[Revision tracking records]

Start of Block

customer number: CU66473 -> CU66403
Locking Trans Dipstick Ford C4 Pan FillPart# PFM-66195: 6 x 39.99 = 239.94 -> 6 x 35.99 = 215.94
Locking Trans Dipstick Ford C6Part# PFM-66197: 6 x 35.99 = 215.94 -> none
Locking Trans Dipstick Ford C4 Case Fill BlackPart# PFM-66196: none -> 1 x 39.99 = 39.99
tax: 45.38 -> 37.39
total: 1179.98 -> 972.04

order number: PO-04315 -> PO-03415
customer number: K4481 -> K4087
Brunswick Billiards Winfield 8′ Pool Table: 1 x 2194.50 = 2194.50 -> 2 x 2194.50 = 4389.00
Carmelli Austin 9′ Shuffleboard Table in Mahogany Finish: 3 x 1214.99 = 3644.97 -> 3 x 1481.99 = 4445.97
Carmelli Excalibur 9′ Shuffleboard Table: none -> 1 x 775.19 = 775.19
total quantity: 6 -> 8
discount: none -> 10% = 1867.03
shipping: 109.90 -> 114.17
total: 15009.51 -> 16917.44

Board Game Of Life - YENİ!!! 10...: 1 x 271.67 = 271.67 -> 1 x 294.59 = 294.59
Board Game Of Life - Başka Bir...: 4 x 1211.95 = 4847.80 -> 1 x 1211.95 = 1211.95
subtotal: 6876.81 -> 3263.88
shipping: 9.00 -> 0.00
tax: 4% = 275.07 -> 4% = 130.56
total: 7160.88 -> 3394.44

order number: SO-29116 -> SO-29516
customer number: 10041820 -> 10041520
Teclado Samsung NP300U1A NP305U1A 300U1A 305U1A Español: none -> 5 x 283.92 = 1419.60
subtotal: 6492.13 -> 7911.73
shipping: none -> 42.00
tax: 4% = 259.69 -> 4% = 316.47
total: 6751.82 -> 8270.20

End of Block

• **Work required**:
Looking at the data above, write out exactly the lines that start at the one containing "shipping: 109.90 -> 114.17" and end at the one containing "order number: SO-29116 -> SO-29516"; include both and nothing beyond.

• **Written answer**:
shipping: 109.90 -> 114.17
total: 15009.51 -> 16917.44

Board Game Of Life - YENİ!!! 10...: 1 x 271.67 = 271.67 -> 1 x 294.59 = 294.59
Board Game Of Life - Başka Bir...: 4 x 1211.95 = 4847.80 -> 1 x 1211.95 = 1211.95
subtotal: 6876.81 -> 3263.88
shipping: 9.00 -> 0.00
tax: 4% = 275.07 -> 4% = 130.56
total: 7160.88 -> 3394.44

order number: SO-29116 -> SO-29516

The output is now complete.